Sarvam AI is building India's sovereign AI stack — not a single model, but a full product layer spanning chat LLMs, speech recognition, text-to-speech, translation, and document intelligence, all optimized for the way Indian languages are actually used: native script, romanized WhatsApp Hindi, code-mixed Hinglish, and 22 scheduled languages.

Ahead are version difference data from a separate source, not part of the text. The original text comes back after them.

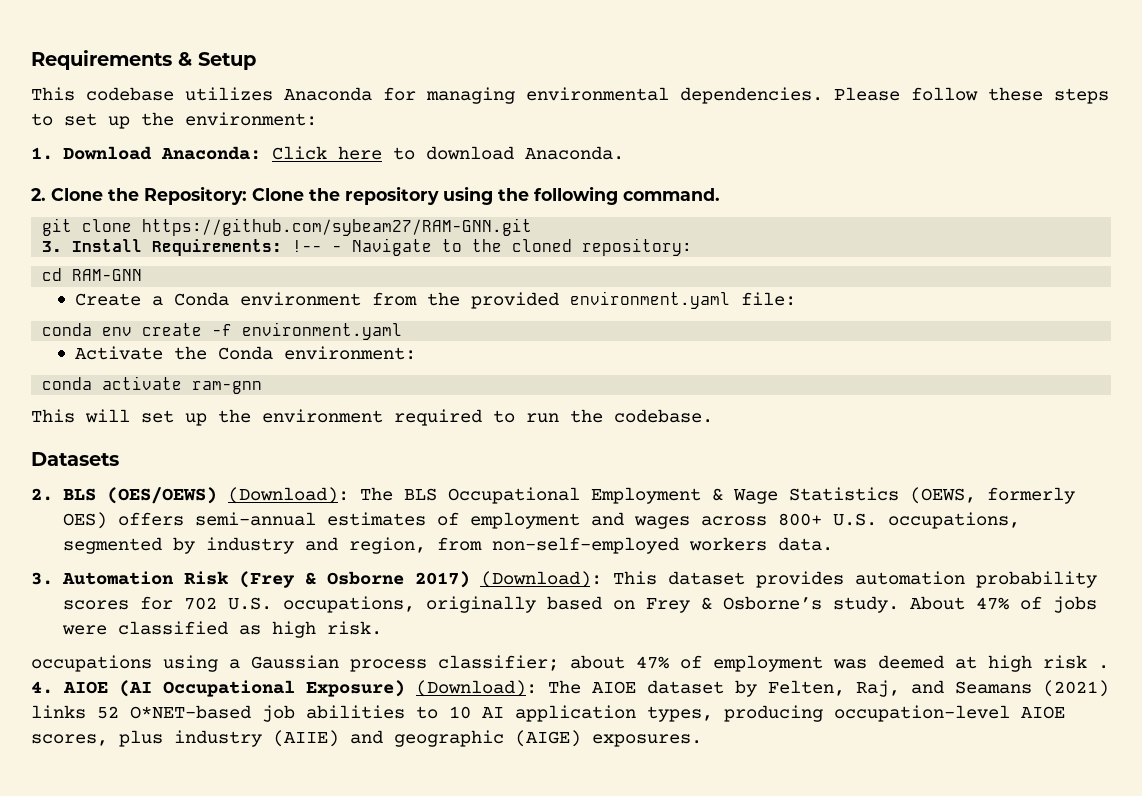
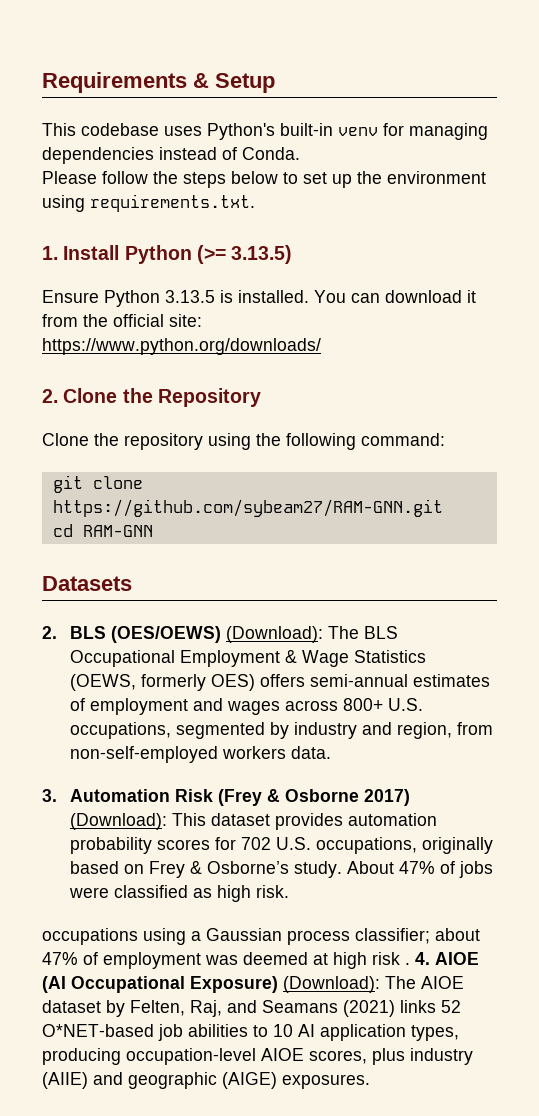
- This codebase utilizes Anaconda for managing environmental dependencies. Please follow these steps to set up the environment:
- 1. Download Anaconda: Click here to download Anaconda.
+ This codebase uses Python's built-in venv for managing dependencies instead of Conda.
+ Please follow the steps below to set up the environment using requirements.txt.
+ 1. Install Python (>= 3.13.5)
+ Ensure Python 3.13.5 is installed. You can download it from the official site:
+ https://www.python.org/downloads/
- 2. Clone the Repository: Clone the repository using the following command.
+ 2. Clone the Repository
+ Clone the repository using the following command:
- 3. Install Requirements: !-- - Navigate to the cloned repository:
  cd RAM-GNN
- Create a Conda environment from the provided environment.yaml file:
- conda env create -f environment.yaml
- Activate the Conda environment:
- conda activate ram-gnn
- This will set up the environment required to run the codebase.

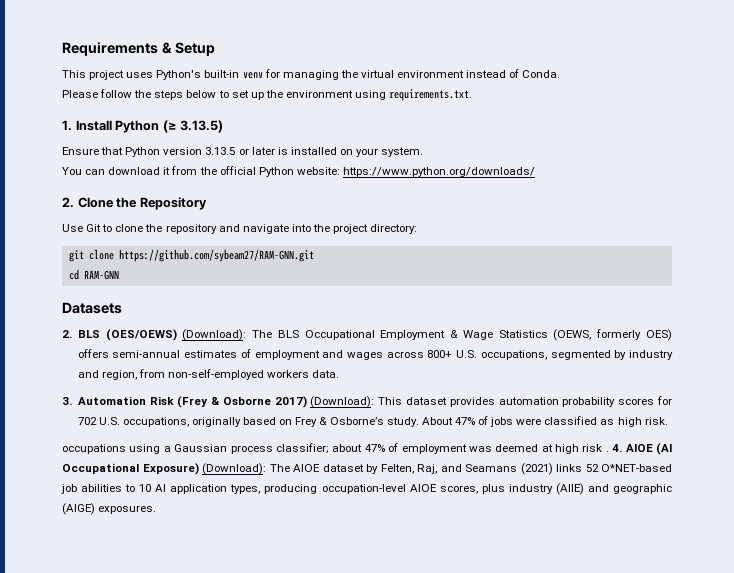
- This codebase uses Python's built-in venv for managing dependencies instead of Conda.
+ This project uses Python's built-in venv for managing the virtual environment instead of Conda.
- 1. Install Python (>= 3.13.5)
+ 1. Install Python (≥ 3.13.5)
- Ensure Python 3.13.5 is installed. You can download it from the official site:
- https://www.python.org/downloads/
+ Ensure that Python version 3.13.5 or later is installed on your system.
+ You can download it from the official Python website: https://www.python.org/downloads/
- Clone the repository using the following command:
+ Use Git to clone the repository and navigate into the project directory:

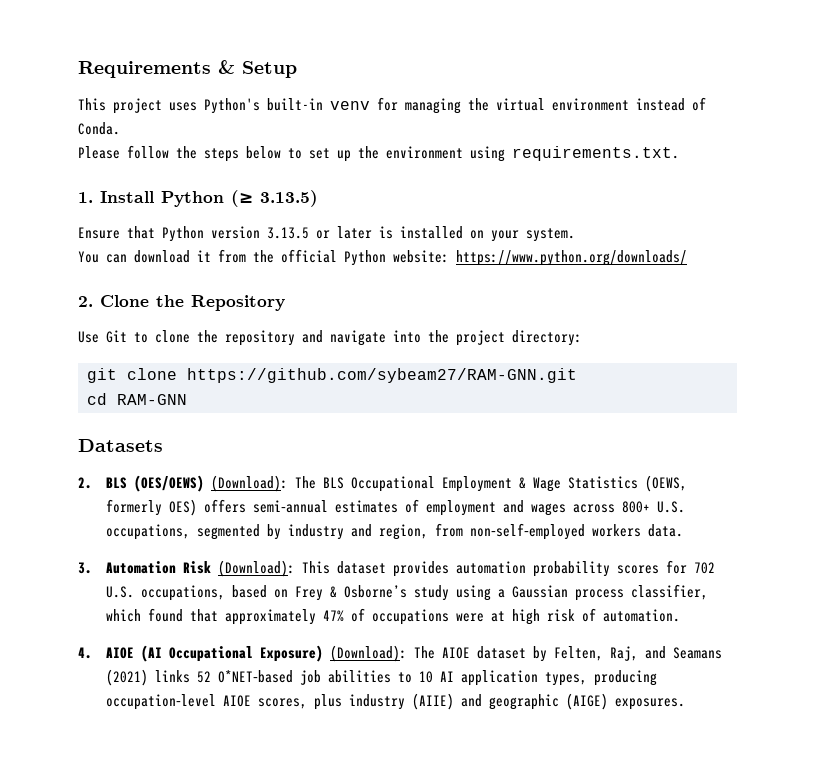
- 3. Automation Risk (Frey & Osborne 2017) (Download): This dataset provides automation probability scores for 702 U.S. occupations, originally based on Frey & Osborne’s study. About 47% of jobs were classified as high risk.
- occupations using a Gaussian process classifier; about 47% of employment was deemed at high risk . 4. AIOE (AI Occupational Exposure) (Download): The AIOE dataset by Felten, Raj, and Seamans (2021) links 52 O*NET‑based job abilities to 10 AI application types, producing occupation‑level AIOE scores, plus industry (AIIE) and geographic (AIGE) exposures.
+ 3. Automation Risk (Download): This dataset provides automation probability scores for 702 U.S. occupations, based on Frey & Osborne’s study using a Gaussian process classifier, which found that approximately 47% of occupations were at high risk of automation.
+ 4. AIOE (AI Occupational Exposure) (Download): The AIOE dataset by Felten, Raj, and Seamans (2021) links 52 O*NET‑based job abilities to 10 AI application types, producing occupation‑level AIOE scores, plus industry (AIIE) and geographic (AIGE) exposures.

In March 2026, Sarvam open-sourced Sarvam-30B and Sarvam-105B — MoE reasoning models trained from scratch on IndiaAI Mission compute. Both are already in production: Sarvam 30B powers Samvaad (conversational agent platform), Sarvam 105B powers Indus (AI assistant for complex reasoning and agentic workflows).
This guide maps every model, API, pricing tier, and integration path — so you can pick the right Sarvam capability for your use case without reading six separate doc pages.
Quick reference: the Sarvam stack
| Model | ID | What it does | Languages | Best for |
|---|---|---|---|---|
| Sarvam-105B | sarvam-105b | Flagship chat LLM (MoE + MLA) | 10 Indic + English | Reasoning, agents, long docs |
| Sarvam-30B | sarvam-30b | Efficient chat LLM (MoE + GQA) | 10 Indic + English | Voice agents, high-throughput chat |
| Saaras v3 | saaras:v3 | Speech-to-text | 23 (22 Indic + English) | Call analytics, voice agents, telephony |
| Bulbul v3 | bulbul:v3 | Text-to-speech | 11 (10 Indic + English) | IVR, narration, voice agents |
| Sarvam-Translate | sarvam-translate:v1 | Formal translation | All 22 official Indic + English | Official docs, 22-language coverage |
| Mayura | mayura:v1 | Colloquial translation | 11 Indic + English | Code-mixed, conversational text |
| Sarvam Vision | sarvam-vision | Document intelligence (OCR) | 23 (22 Indic + English) | Scanned archives, table extraction |
Deprecated: sarvam-m (24B hybrid) — migrate to sarvam-30b or sarvam-105b.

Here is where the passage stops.